• _Exercise aim_
Since only part of the material is needed, please repeat exactly the line that includes "- Slimは現在、より強力" and every line after it, up to the last.
----- Records supplied
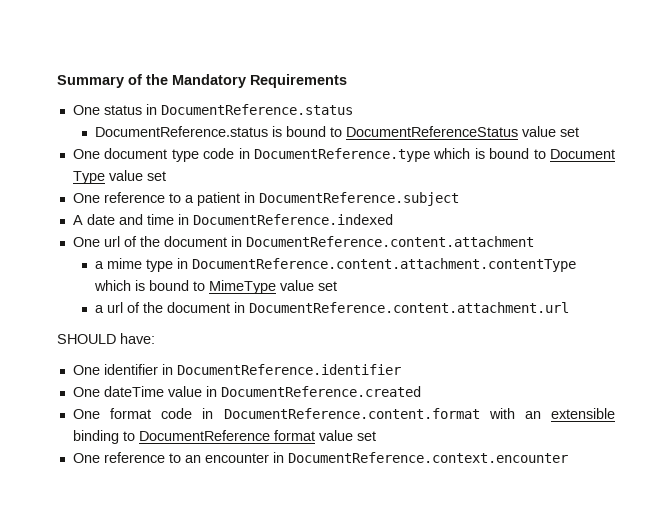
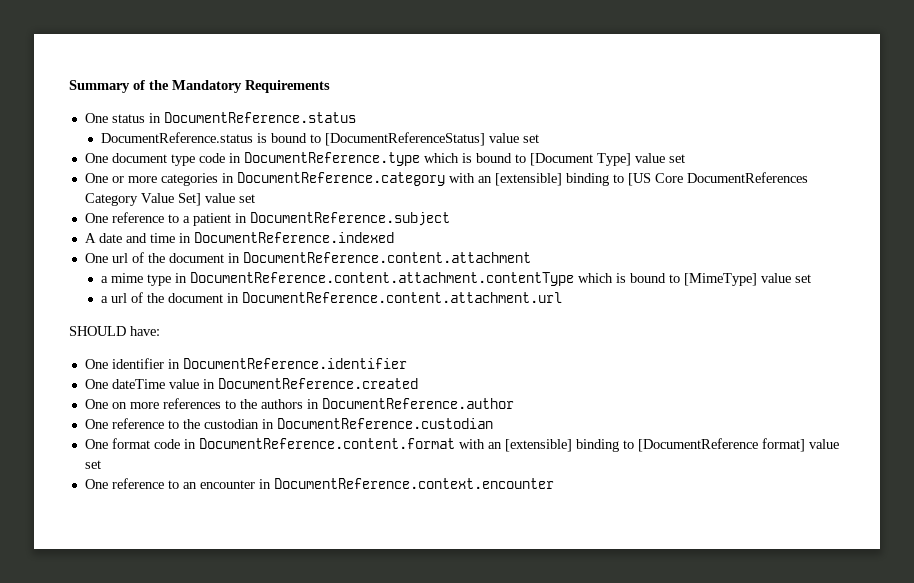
- DocumentReference.status is bound to DocumentReferenceStatus value set
+ DocumentReference.status is bound to [DocumentReferenceStatus] value set
- One document type code in DocumentReference.type which is bound to Document Type value set
+ One document type code in DocumentReference.type which is bound to [Document Type] value set
+ One or more categories in DocumentReference.category with an [extensible] binding to [US Core DocumentReferences Category Value Set] value set
- a mime type in DocumentReference.content.attachment.contentType which is bound to MimeType value set
+ a mime type in DocumentReference.content.attachment.contentType which is bound to [MimeType] value set
+ One on more references to the authors in DocumentReference.author
+ One reference to the custodian in DocumentReference.custodian
- One format code in DocumentReference.content.format with an extensible binding to DocumentReference format value set
+ One format code in DocumentReference.content.format with an [extensible] binding to [DocumentReference format] value set

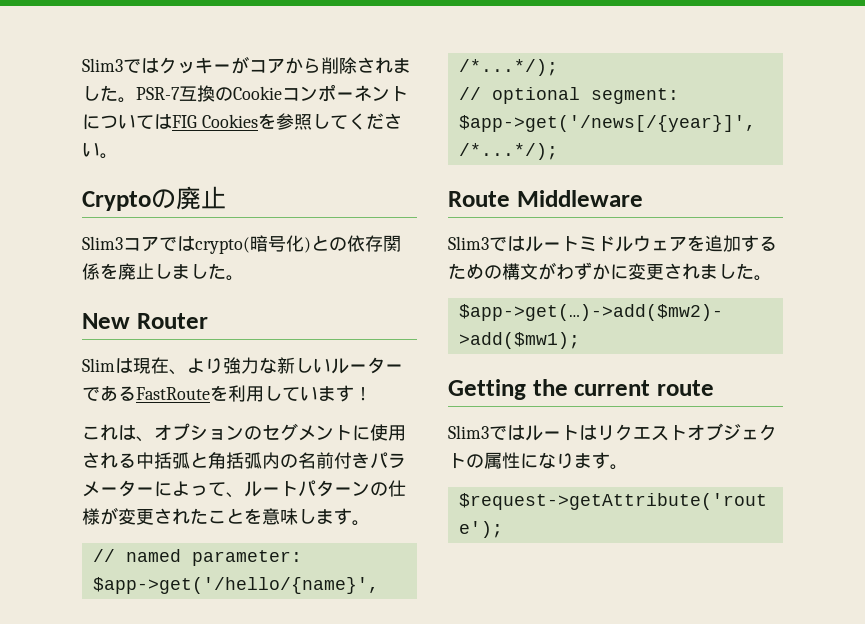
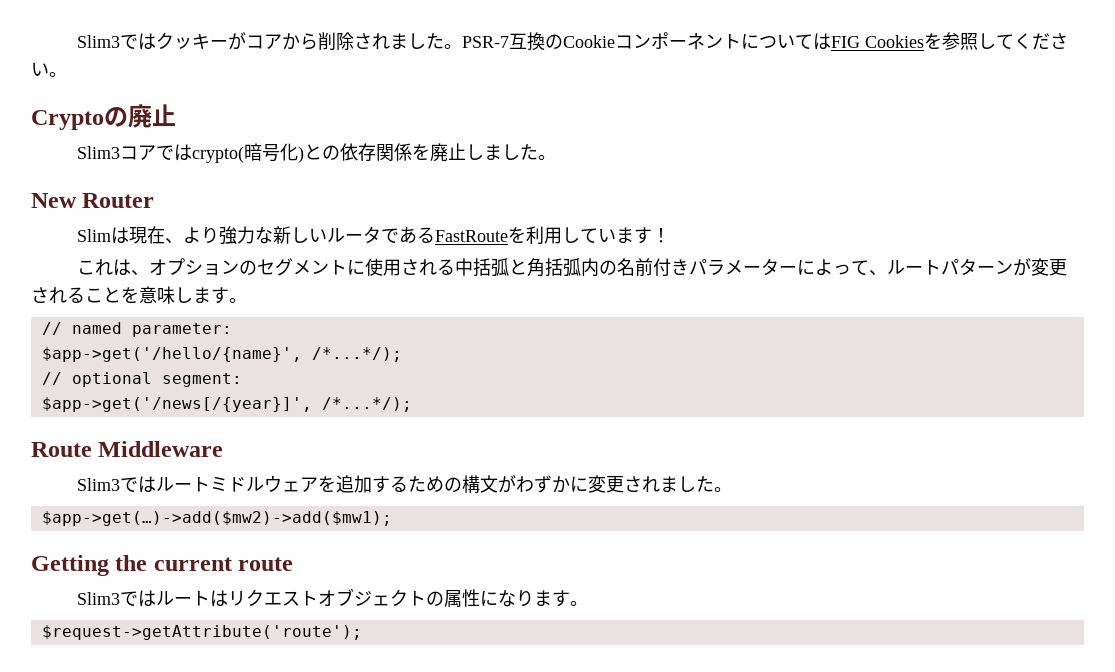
- Slimは現在、より強力な新しいルーターであるFastRouteを利用しています！
+ Slimは現在、より強力な新しいルータであるFastRouteを利用しています！
- これは、オプションのセグメントに使用される中括弧と角括弧内の名前付きパラメーターによって、ルートパターンの仕様が変更されたことを意味します。
+ これは、オプションのセグメントに使用される中括弧と角括弧内の名前付きパラメーターによって、ルートパターンが変更されることを意味します。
----------
• _Result of the exercise_
- Slimは現在、より強力な新しいルーターであるFastRouteを利用しています！
+ Slimは現在、より強力な新しいルータであるFastRouteを利用しています！
- これは、オプションのセグメントに使用される中括弧と角括弧内の名前付きパラメーターによって、ルートパターンの仕様が変更されたことを意味します。
+ これは、オプションのセグメントに使用される中括弧と角括弧内の名前付きパラメーターによって、ルートパターンが変更されることを意味します。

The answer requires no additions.